**WORK INSTRUCTION**
Only one stretch of the data is wanted: the line containing "Sum | Blanks: 1,520 -> 1,939", the line containing "Sum | Rick Green: 5,797 -> 6,527", and every line between them, copied exactly.

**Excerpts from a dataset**

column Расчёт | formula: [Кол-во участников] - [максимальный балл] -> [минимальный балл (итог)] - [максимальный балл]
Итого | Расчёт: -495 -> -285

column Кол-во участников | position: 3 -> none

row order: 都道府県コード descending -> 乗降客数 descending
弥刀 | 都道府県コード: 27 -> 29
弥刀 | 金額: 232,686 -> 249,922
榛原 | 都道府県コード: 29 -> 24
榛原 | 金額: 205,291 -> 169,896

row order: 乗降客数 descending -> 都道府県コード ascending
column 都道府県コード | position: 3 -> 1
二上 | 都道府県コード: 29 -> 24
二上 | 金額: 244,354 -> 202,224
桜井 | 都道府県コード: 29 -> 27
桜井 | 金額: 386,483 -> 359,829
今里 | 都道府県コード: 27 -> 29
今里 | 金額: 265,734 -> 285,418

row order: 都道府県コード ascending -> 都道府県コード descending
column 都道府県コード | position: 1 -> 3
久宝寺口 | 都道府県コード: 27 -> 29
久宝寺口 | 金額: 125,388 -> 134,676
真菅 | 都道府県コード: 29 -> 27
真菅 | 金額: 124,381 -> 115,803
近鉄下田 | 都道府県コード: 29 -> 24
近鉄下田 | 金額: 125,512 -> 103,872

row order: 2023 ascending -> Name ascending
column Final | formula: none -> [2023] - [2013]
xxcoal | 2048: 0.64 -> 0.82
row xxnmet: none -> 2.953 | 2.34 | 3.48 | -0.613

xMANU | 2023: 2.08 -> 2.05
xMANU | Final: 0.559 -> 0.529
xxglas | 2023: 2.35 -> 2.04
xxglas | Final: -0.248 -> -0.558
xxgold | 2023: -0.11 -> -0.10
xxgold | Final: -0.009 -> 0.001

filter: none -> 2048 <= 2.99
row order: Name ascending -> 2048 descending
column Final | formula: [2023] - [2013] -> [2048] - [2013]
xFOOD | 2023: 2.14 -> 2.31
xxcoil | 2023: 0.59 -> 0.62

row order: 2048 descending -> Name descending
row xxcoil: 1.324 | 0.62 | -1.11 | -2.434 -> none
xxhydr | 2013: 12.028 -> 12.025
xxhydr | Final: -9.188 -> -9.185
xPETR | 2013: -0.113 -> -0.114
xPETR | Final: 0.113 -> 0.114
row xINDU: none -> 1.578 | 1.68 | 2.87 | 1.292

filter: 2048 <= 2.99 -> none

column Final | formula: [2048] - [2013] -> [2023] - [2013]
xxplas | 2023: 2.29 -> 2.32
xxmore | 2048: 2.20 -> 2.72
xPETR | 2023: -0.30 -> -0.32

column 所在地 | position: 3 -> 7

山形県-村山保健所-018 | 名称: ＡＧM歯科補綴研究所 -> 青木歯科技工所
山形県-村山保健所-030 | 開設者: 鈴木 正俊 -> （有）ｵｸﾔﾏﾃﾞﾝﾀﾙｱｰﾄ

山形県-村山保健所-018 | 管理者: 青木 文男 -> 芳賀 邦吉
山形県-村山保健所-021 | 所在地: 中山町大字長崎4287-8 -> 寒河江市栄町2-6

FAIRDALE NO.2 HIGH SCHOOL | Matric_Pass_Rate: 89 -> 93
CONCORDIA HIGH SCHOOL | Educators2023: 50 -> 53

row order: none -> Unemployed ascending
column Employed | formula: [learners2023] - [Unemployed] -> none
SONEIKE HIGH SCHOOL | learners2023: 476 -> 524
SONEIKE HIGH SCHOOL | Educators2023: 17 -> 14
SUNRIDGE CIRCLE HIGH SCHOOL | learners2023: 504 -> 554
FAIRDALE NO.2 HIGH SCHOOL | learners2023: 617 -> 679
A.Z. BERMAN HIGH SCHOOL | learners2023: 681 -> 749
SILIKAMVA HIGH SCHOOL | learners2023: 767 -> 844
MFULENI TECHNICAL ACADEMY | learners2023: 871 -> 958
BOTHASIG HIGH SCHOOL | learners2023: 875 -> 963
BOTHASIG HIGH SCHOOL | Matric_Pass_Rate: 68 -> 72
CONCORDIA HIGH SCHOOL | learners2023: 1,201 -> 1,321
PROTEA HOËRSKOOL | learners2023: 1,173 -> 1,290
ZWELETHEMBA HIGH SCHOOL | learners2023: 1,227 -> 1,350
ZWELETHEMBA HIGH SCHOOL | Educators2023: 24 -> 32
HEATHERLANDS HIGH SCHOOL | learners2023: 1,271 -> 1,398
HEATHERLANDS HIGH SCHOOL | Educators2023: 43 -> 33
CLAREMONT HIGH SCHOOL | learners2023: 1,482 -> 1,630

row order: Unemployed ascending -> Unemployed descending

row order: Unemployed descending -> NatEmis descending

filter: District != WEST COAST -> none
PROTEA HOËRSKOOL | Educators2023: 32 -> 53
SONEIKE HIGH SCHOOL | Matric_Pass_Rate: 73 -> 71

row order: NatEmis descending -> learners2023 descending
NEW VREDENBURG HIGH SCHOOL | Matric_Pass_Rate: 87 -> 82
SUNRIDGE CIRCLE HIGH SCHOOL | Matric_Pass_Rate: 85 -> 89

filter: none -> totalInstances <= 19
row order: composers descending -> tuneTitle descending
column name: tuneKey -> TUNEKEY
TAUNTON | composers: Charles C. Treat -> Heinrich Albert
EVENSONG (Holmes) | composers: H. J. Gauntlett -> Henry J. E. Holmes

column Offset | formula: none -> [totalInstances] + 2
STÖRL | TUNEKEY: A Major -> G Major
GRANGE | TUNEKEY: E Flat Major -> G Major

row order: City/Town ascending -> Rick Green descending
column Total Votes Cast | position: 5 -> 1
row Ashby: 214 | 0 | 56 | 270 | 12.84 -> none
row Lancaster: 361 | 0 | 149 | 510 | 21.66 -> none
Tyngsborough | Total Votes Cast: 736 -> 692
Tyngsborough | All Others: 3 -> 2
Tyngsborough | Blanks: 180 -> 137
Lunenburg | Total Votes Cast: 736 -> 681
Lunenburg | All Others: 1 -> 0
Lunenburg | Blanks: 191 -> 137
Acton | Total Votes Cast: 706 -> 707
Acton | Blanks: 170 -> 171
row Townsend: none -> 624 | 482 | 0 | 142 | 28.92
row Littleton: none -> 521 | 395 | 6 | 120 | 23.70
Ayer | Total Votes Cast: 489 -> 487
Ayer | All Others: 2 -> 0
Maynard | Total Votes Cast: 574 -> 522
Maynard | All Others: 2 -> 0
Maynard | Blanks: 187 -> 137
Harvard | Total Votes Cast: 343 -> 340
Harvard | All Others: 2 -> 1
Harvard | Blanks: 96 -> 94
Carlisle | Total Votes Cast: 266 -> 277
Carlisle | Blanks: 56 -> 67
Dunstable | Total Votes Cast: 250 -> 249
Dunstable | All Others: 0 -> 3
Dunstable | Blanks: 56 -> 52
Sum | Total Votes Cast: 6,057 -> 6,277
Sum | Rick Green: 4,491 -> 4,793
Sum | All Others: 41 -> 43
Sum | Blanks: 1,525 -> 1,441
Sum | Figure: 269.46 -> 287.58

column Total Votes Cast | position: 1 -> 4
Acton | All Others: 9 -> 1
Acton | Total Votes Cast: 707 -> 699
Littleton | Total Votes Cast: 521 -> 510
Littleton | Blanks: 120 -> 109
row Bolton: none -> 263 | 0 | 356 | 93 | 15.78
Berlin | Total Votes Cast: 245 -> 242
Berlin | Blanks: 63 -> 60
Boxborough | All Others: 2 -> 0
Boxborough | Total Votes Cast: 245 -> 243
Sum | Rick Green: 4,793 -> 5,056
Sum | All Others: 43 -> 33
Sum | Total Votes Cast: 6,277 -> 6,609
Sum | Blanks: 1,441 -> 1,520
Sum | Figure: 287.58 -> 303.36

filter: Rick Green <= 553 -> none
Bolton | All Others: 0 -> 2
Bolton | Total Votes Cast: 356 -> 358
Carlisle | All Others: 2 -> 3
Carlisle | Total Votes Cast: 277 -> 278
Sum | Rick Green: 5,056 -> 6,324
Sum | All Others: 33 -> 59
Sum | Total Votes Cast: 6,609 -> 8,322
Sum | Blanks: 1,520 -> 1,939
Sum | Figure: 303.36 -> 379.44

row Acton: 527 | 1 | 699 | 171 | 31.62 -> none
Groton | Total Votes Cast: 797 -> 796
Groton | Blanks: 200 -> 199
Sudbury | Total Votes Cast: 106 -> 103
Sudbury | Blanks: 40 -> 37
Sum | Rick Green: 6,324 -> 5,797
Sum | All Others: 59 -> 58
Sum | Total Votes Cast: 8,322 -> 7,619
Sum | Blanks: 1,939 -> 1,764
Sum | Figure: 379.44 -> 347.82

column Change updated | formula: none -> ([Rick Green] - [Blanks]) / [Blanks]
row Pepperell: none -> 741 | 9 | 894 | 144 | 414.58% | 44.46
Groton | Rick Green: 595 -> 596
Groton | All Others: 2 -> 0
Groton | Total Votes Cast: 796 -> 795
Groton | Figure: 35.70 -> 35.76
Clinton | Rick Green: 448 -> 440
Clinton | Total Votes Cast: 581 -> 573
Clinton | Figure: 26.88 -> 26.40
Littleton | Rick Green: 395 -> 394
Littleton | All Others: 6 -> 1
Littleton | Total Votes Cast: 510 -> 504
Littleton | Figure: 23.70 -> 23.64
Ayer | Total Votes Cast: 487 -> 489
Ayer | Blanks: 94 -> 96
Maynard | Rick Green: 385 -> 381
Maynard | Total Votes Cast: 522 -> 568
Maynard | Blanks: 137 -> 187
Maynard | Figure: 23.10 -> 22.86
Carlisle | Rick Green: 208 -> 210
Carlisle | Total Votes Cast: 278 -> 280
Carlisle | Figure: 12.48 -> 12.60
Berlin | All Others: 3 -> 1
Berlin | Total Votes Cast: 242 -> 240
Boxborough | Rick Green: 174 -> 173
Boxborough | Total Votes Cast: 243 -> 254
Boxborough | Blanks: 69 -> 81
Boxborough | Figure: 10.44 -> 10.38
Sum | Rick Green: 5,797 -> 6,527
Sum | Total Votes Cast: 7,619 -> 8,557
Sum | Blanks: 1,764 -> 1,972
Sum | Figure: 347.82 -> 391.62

**SOLVED PROBLEM**
Sum | Blanks: 1,520 -> 1,939
Sum | Figure: 303.36 -> 379.44

row Acton: 527 | 1 | 699 | 171 | 31.62 -> none
Groton | Total Votes Cast: 797 -> 796
Groton | Blanks: 200 -> 199
Sudbury | Total Votes Cast: 106 -> 103
Sudbury | Blanks: 40 -> 37
Sum | Rick Green: 6,324 -> 5,797
Sum | All Others: 59 -> 58
Sum | Total Votes Cast: 8,322 -> 7,619
Sum | Blanks: 1,939 -> 1,764
Sum | Figure: 379.44 -> 347.82

column Change updated | formula: none -> ([Rick Green] - [Blanks]) / [Blanks]
row Pepperell: none -> 741 | 9 | 894 | 144 | 414.58% | 44.46
Groton | Rick Green: 595 -> 596
Groton | All Others: 2 -> 0
Groton | Total Votes Cast: 796 -> 795
Groton | Figure: 35.70 -> 35.76
Clinton | Rick Green: 448 -> 440
Clinton | Total Votes Cast: 581 -> 573
Clinton | Figure: 26.88 -> 26.40
Littleton | Rick Green: 395 -> 394
Littleton | All Others: 6 -> 1
Littleton | Total Votes Cast: 510 -> 504
Littleton | Figure: 23.70 -> 23.64
Ayer | Total Votes Cast: 487 -> 489
Ayer | Blanks: 94 -> 96
Maynard | Rick Green: 385 -> 381
Maynard | Total Votes Cast: 522 -> 568
Maynard | Blanks: 137 -> 187
Maynard | Figure: 23.10 -> 22.86
Carlisle | Rick Green: 208 -> 210
Carlisle | Total Votes Cast: 278 -> 280
Carlisle | Figure: 12.48 -> 12.60
Berlin | All Others: 3 -> 1
Berlin | Total Votes Cast: 242 -> 240
Boxborough | Rick Green: 174 -> 173
Boxborough | Total Votes Cast: 243 -> 254
Boxborough | Blanks: 69 -> 81
Boxborough | Figure: 10.44 -> 10.38
Sum | Rick Green: 5,797 -> 6,527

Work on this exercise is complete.